Seeing as how my current favorite piece of hardware is an NCube,
allow me to correct a few of your small pieces of mis-information
(if they haven't been corrected already).

The name of the company is NCube.  Although the principal designer
of the processor worked for Intel back in the days of the 432, the
NCube processor looks a lot like a Vax, and has nothing in common
with the 432.

16 general purpose registers, each 64-bits long, can hold either
an integer or floating point value.  IEEE floating point.  There
is also a PC and SP register.  User and Supervisor states.  No paging.
There are 4 segments.
Addressing modes:  register direct, register indirect, immediate,
	predecrement, postincrement, offset+register, offset+register indirect,
	indexed, direct, and a couple of others.

Each chip has 14 on-board communications channels.  Each channel is
two wires wide -- one input and one output.  13 of these channels
are used to create the hypercube -- thus the limitation on 8192 nodes.
The 14th channel is used to connect to one or more I/O nodes (in a
fashion that I don't really understand).  The communications hardware
uses wormhole routing and seems to be quite efficient.  I haven't had
to carefully position my processes on the 'cube to get efficient
communications.

I disagree that it is difficult to make use of the distributed memory.
I do believe that it requires coming up with a good model for how you
want to break up an algorithm.

Our current machine also has 32 nodes, each with 16 MB of memory.  There
may be a couple of things you'ld like to pick up from us.  We have ported
GCC (the GNU C compiler) to act as a cross compiler from a Sun to the 'cube.
Our GCC compiler is, in my opinion, about 30-50% faster than the compiler
you will get from NCube.  We do fun little things like pass arguments
in registers.  I've also got some fun Mandelbrot software that you might
want to have lying around.  The compute portion runs on the 'cube, using
a color Sun terminal running X as its output device.

-- Chuck

csimmons@jewel.oracle.com (Charles Simmons) (06/02/90)

In article <9399@pt.cs.cmu.edu>, lindsay@MATHOM.GANDALF.CS.CMU.EDU
(Donald Lindsay) writes:
> From: lindsay@MATHOM.GANDALF.CS.CMU.EDU (Donald Lindsay)
> Subject: Re: Does anyone know anything about the N-Cubed Hypercube?
> Date: 24 May 90 18:26:57 GMT
> 
> In article <26336@super.ORG> rminnich@super.UUCP (Ronald G Minnich) writes:
> 	[ concerning the NCUBE-2 multiprocessor ]
> >does anyone out there know what if any MMU support the processors 
> >have? 
> >I am trying to get manuals and tech docs but it is taking time, and 
> >I am hearing conflicting reports ranging from "no MMU" to "full MMU".
> 
> There are no page faults. Each CPU has bounds registers and a supervisor
> state, but that's it. 
> 
> This from Stephen Colley's lips when I put up my hand and asked.
> -- 
> Don		D.C.Lindsay 	Carnegie Mellon Computer Science

Elaborating just a little bit on Don's comments...
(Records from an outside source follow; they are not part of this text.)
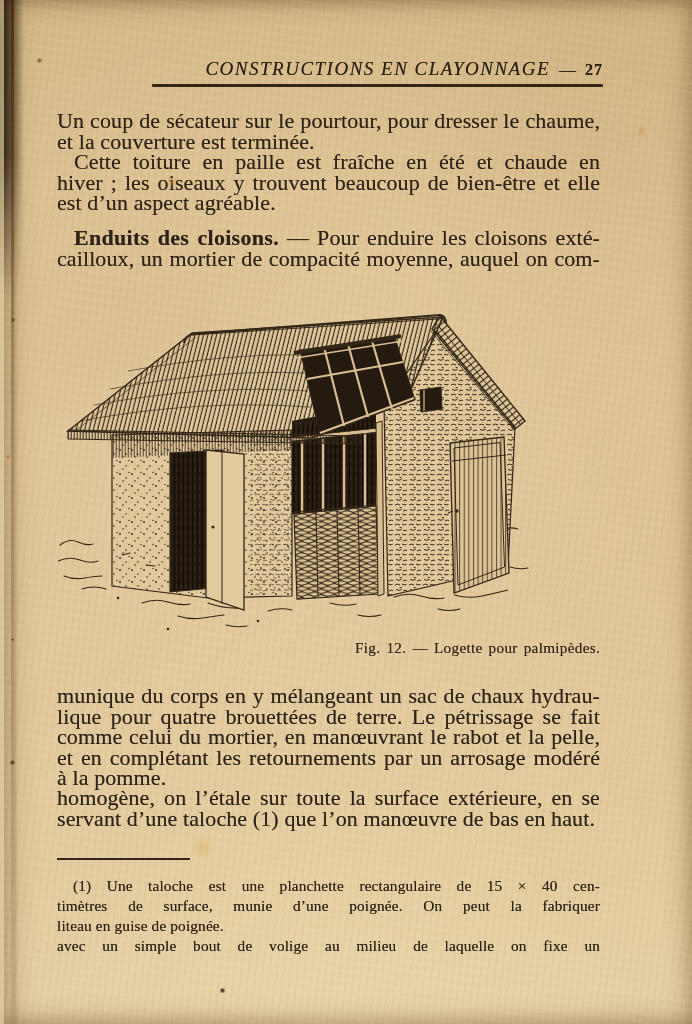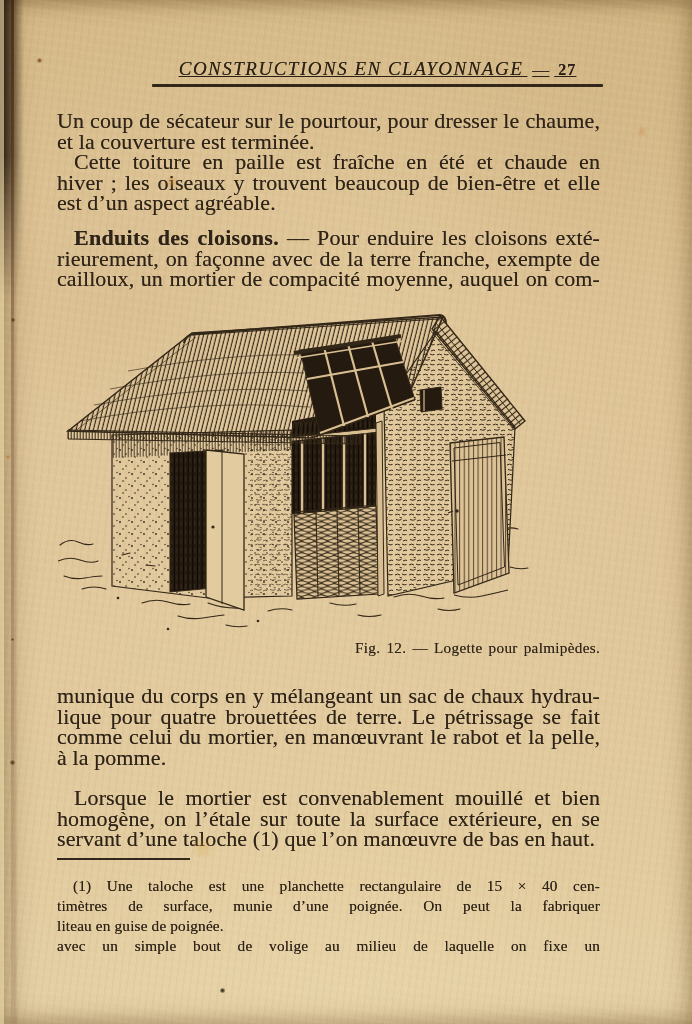"CONSTRUCTIONS EN CLAYONNAGE — 27" .running-head { text-align: center -> right; text-decoration: underline -> none }
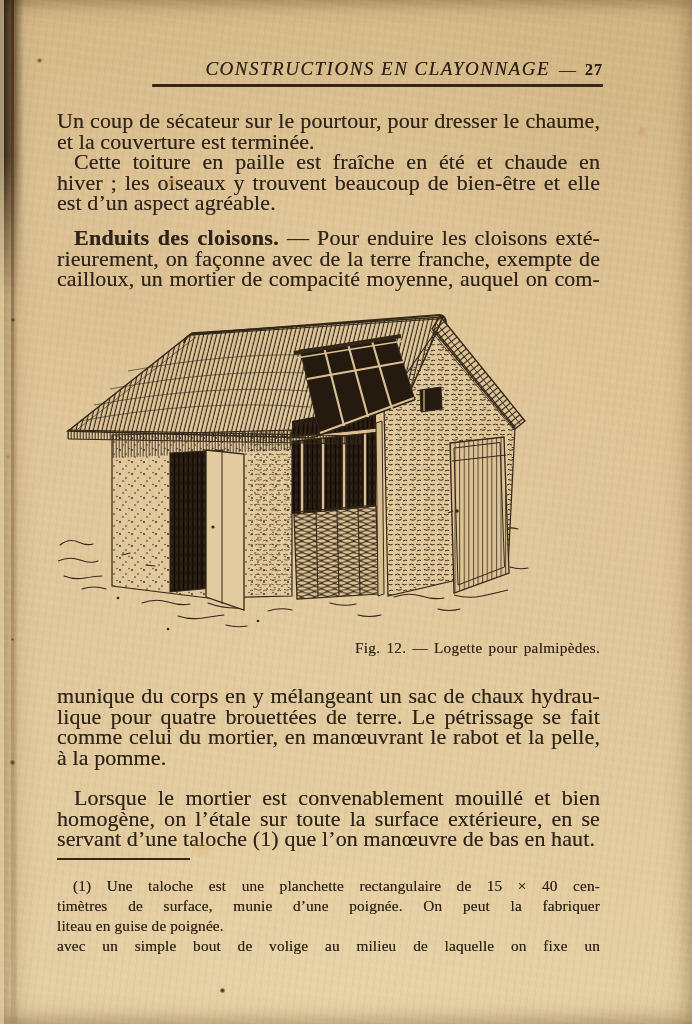"rieurement, on façonne avec de" div.line { html: <div>rieurement, on façonne avec de la terre franche, exempte de</div> -> none }
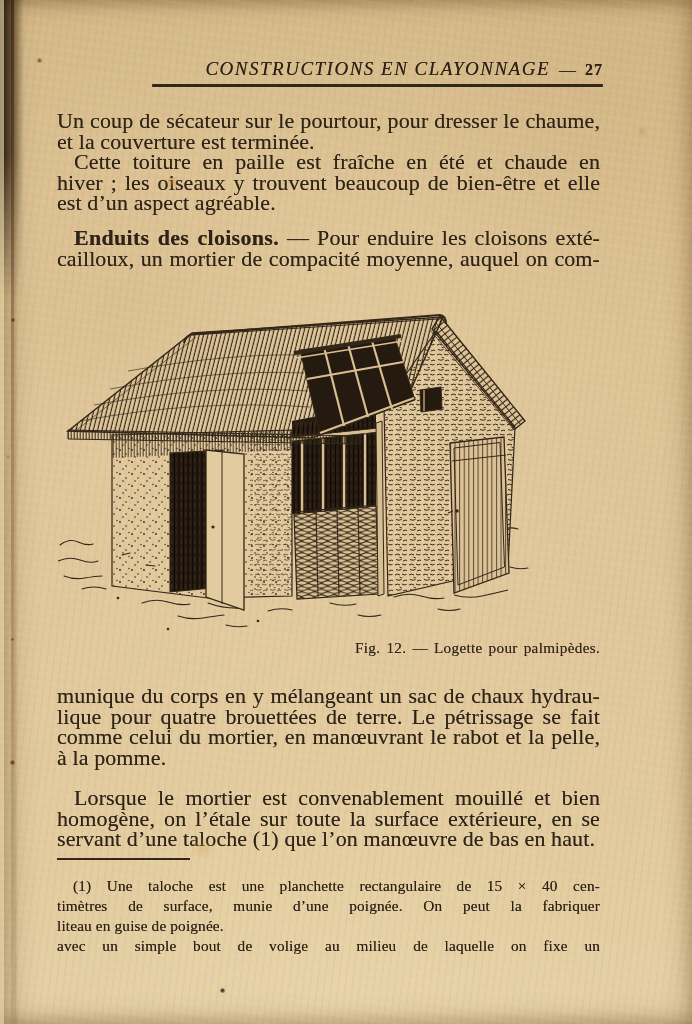"et en complétant les retournements" div.line { html: none -> <div>et en complétant les retournements par un arrosage modéré</div> }
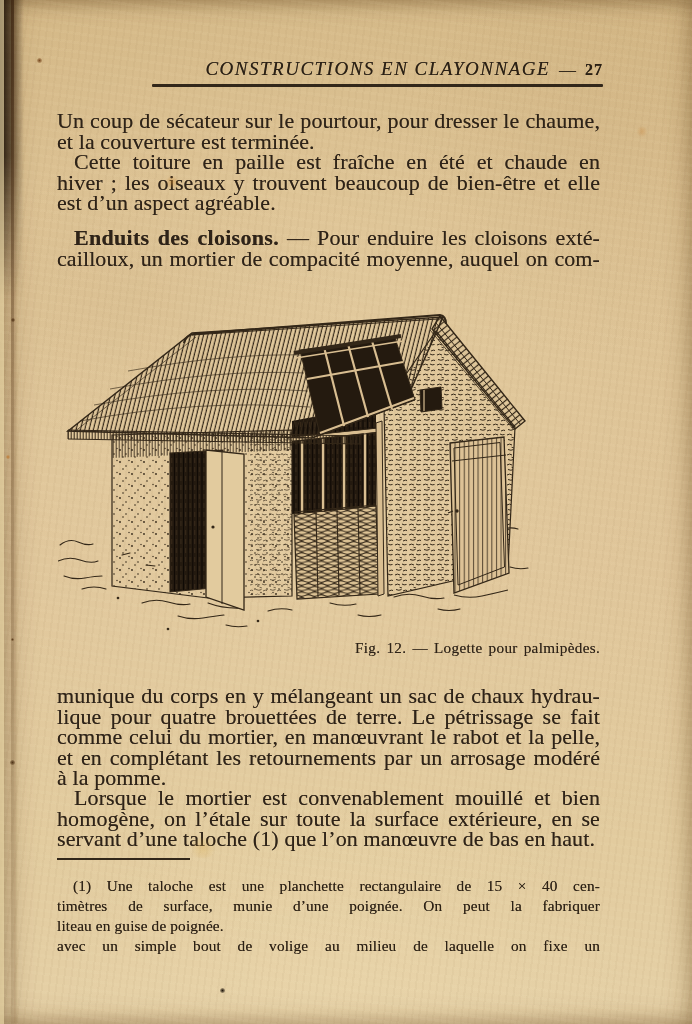"Lorsque le mortier est convenablement" div.line { html: <div>Lorsque le mortier est convenablement mouillé et bien</div> -> none }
The memory model is reasonably kinky:

Each user process has 5 "segments".  There is a "text" segment
(which is framed by the "user code base/length" registers) and
there are 4 data segments (which are framed by the "user data space
base/length" registers).  The really kinky thing is that the processor
accesses the "text segment" if you use pc-relative addressing.  Otherwise
a data segment is referenced.  Thus, logical address zero can be either
in the text segment or in data segment zero depending on whether or
not you use pc-relative addressing.

The operating system allows multiple user processes running on a single
processor node to share one or more segments.

And while we're on the subject...  Things are implemented ever-so-slightly
incorrectly.  It turns out that you cannot dynamically grow your stack
segment.  Basically, the reason for this is that the stack grows down,
but segments "grow" up.  So you get to specify your stack segment size
at program load time and then live with your choice thereafter.

Ah!  The joys of programming on the cutting edge of technology.

-- Chuck